The total destruction of Russia will only bring problems and troubles to the world community, and especially to Russia’s neighbours, because a disaster of this magnitude always entails armed conflict, humanitarian disasters, refugees, poverty, hunger, death and the tragic fate of ordinary people. Russia would do better to take care of its eastern regions, e, to prevent chaos and catastrophe, to save itself and the world – and to let the Caucasus look after its own destiny. The “freedom” of the North Caucasus from Russia is a perfectly real historical perspective. It is quite probable that our homeland will acquire a different political configuration. But what will it be?

The people of the Caucasus, and especially Russia's North Caucasus, need to think long and hard about the possible future alternatives to government by Russia.
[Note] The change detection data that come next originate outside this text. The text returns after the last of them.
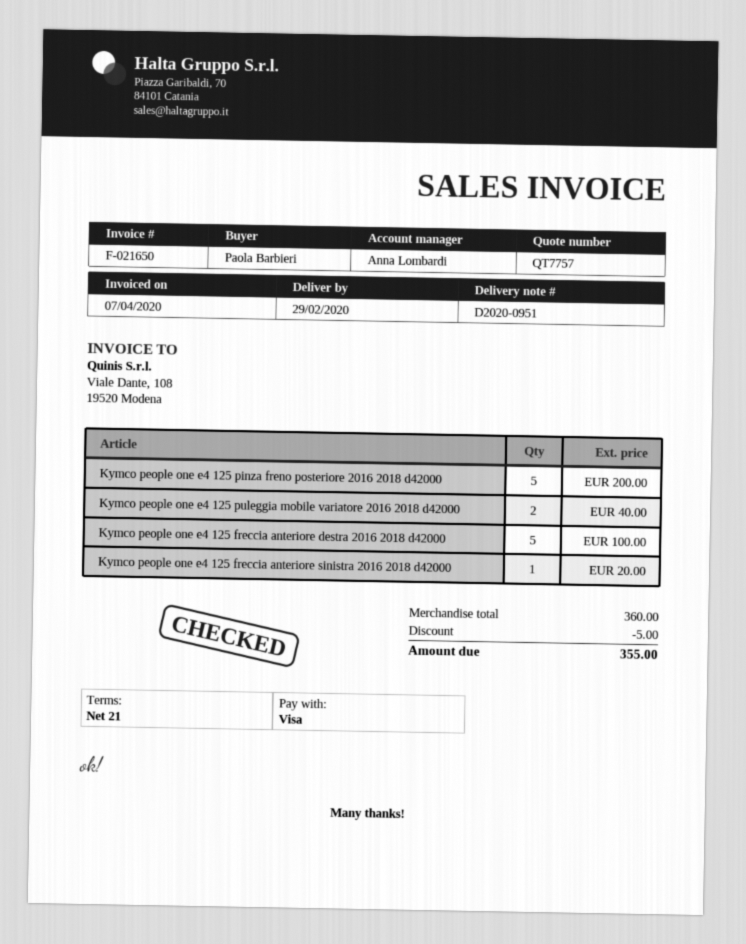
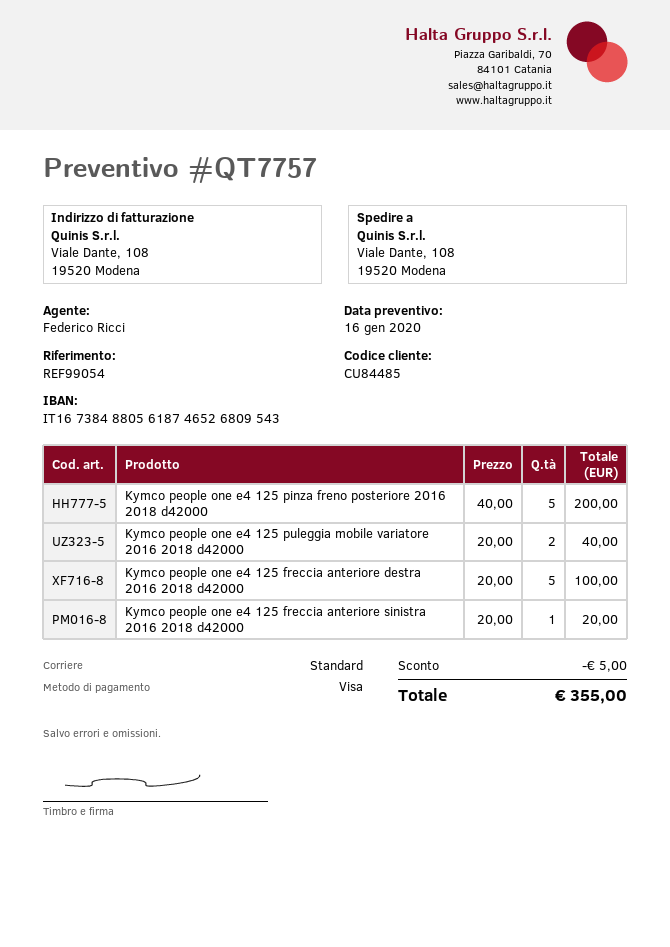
sales rep: Anna Lombardi -> Federico Ricci

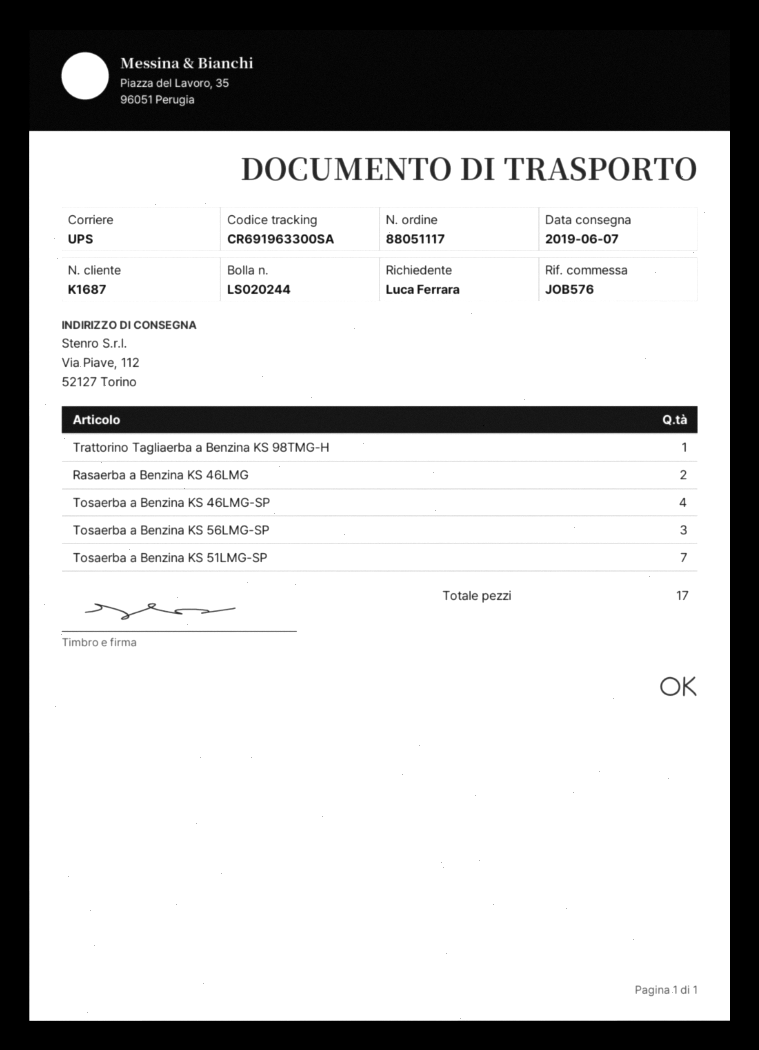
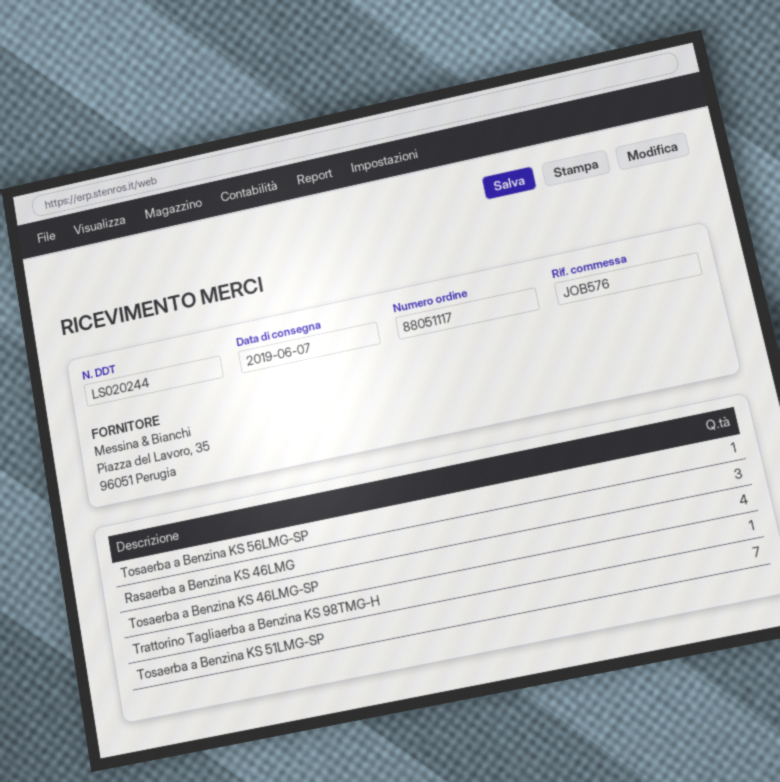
Rasaerba a Benzina KS 46LMG: 2 -> 3
Tosaerba a Benzina KS 56LMG-SP: 3 -> 1

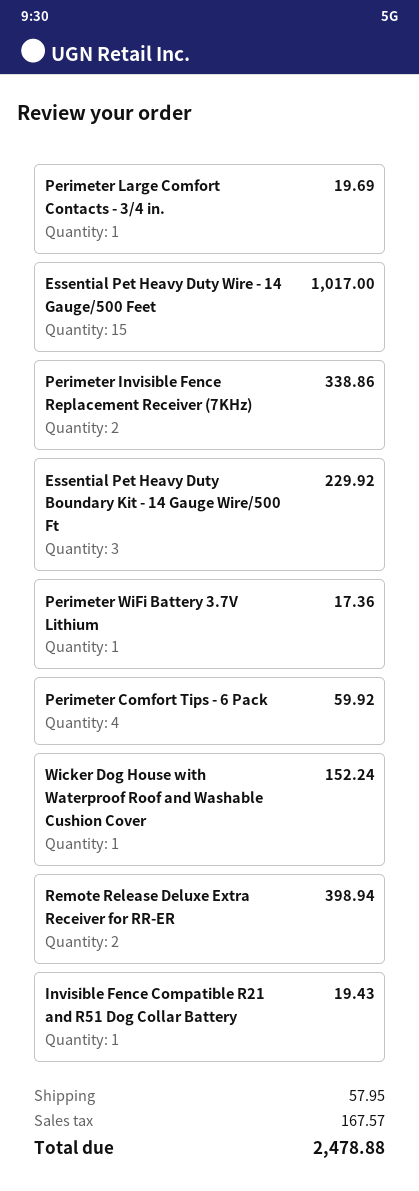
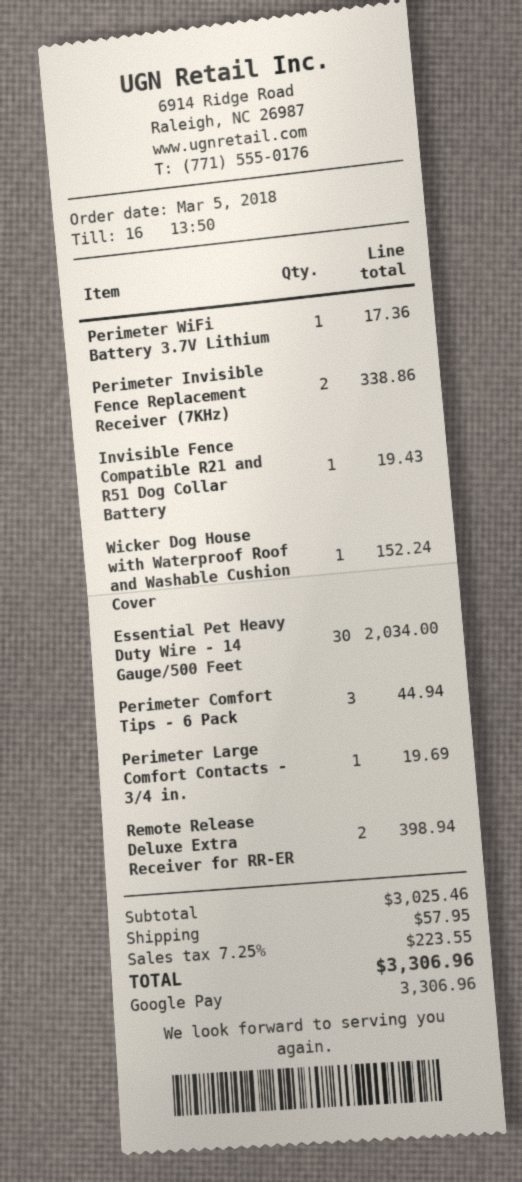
Essential Pet Heavy Duty Wire - 14 Gauge/500 Feet: 15 for 1017.00 -> 30 for 2034.00
Essential Pet Heavy Duty Boundary Kit - 14 Gauge Wire/500 Ft: 3 for 229.92 -> none
Perimeter Comfort Tips - 6 Pack: 4 for 59.92 -> 3 for 44.94
tax: 167.57 -> 223.55
total: 2478.88 -> 3306.96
Our future development should be discussed, we must think and choose, and not simply take what is offered to us. “The worse, the better” is a slogan that is familiar to us. It was the slogan of the Bolsheviks and Bolshevism. What it really means is that the worse things are for the country and the people, the better they are for the party that seeks to seize power. Contemporary Russian nationalists – the National Bolsheviks – like to say that they have no ideology, that they need no ideology in order to live their homeland, and that they have no political program but that when they take power they will do the right things. This is all too similar to the theses and statements of the supporters of the Caucasus Emirate who say that their ideology is the Koran and the Sunna, that they have no program, but that what matters is to crush the apostates and infidels. That way Sharia law will be established in natural fashion – the good people will be treated well but the bad people will be treated badly. And, given the Emirate’s predilection for violent methods, the assumption is that all the good people will get together and kill all the bad people. Thus we will end up with a form of Islamic "Bolshevism" – the Communist idea with the addition of God. There are those who believe we have had enough of such experiments.

The Caucasus Emirate persistently presents itself not as a narrow religious and partisan network organization, but as a fully-fledged political project. Therefore we need to know: what is that project? A future article will endeavour to find out.